Least of all, then, should those object to the view of child-nature which is represented in this law of Leviticus, who accept these commonplaces of modern science as representing facts. Wiser it were to turn attention to the other teaching of the law, that, notwithstanding these sad and humiliating facts, there is provision made by God, through the cleansing by grace of the very nature in which we are born, and atonement for the sin which without our fault we inherit, for a complete redemption from all the inherited corruption and guilt.

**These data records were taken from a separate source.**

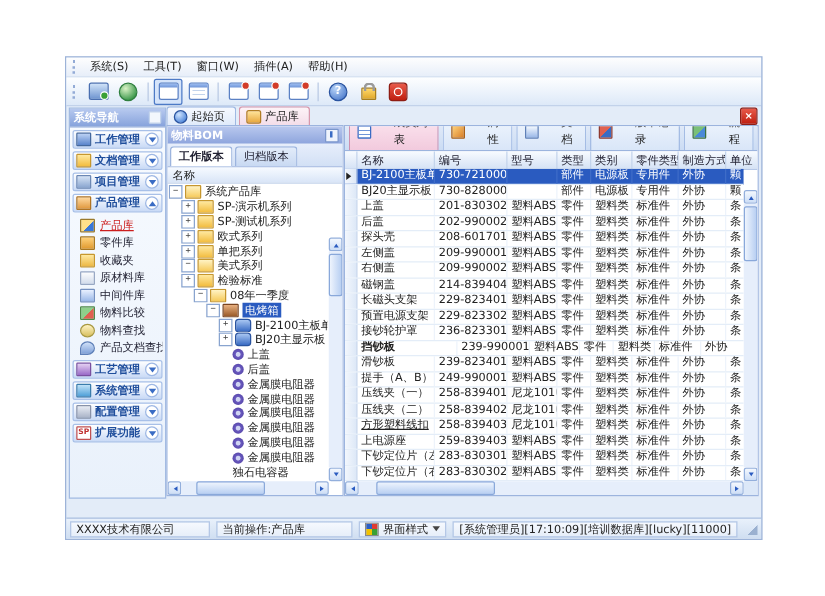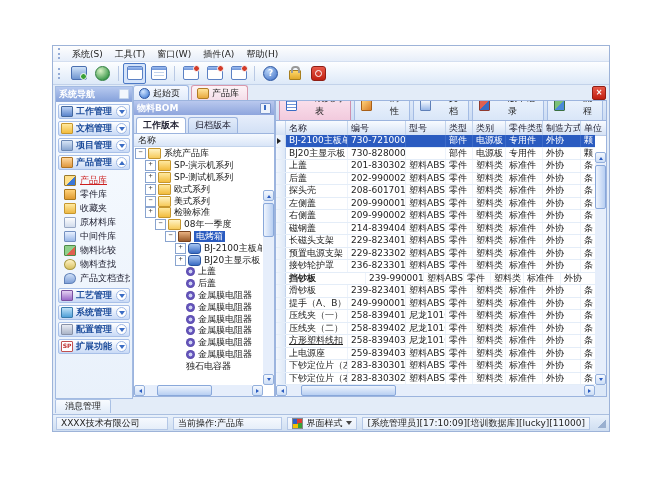--- a/index.html
+++ b/index.html
@@ -374,20 +374,26 @@
               <span class="tlabel">SP-测试机系列</span>
             </div>
             <div class="tree-row">
               <span style="width: 10px; flex: 0 0 auto;"></span>
               <span class="exp plus"></span>
               <span class="ticon folder"></span>
               <span class="tlabel">欧式系列</span>
             </div>
             <div class="tree-row">
               <span style="width: 10px; flex: 0 0 auto;"></span>
+              <span class="exp plus"></span>
+              <span class="ticon folder"></span>
+              <span class="tlabel">单把系列</span>
+            </div>
+            <div class="tree-row">
+              <span style="width: 10px; flex: 0 0 auto;"></span>
               <span class="exp minus"></span>
               <span class="ticon folder-open"></span>
               <span class="tlabel">美式系列</span>
             </div>
             <div class="tree-row">
               <span style="width: 10px; flex: 0 0 auto;"></span>
               <span class="exp plus"></span>
               <span class="ticon folder"></span>
               <span class="tlabel">检验标准</span>
             </div>
@@ -772,23 +778,20 @@
               <span class="sb-thumb" style="top:0;bottom:0;left:14px;width:95px;"></span>
             </span>
           <span class="sb-btn">
               <span class="stri right"></span>
             </span>
         </div>
         <div class="sb-corner"></div>
       </div>
     </div>
 
-    <div class="msgstrip">
-      <span class="msgtab">消息管理</span>
-    </div>
 
     <div class="statusbar">
       <span class="scell company">XXXX技术有限公司</span>
       <span class="scell operation">当前操作:产品库</span>
       <span class="scell">
         <span class="styleico"></span>
         <span>界面样式</span>
         <span class="ddarrow"></span>
       </span>
       <span class="scell">[系统管理员][17:10:09][培训数据库][lucky][11000]</span>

And, last of all, especially should Christian parents with joy and thankfulness receive the manifest teaching of this law,—teaching reaffirmed by our blessed Lord in the New Testament,—that God our Father offers to parental faith Himself to take in hand our children, even from the earliest beginning of their infant days, and, purifying the fountain of their life through "a circumcision made without hands," receive the little ones into covenant relation with Himself, to their eternal salvation. And thus is the word of the Apostle fulfilled: "Where sin abounded, grace did abound more exceedingly: that, as sin reigned in death, even so might grace reign through righteousness unto eternal life through Jesus Christ our Lord."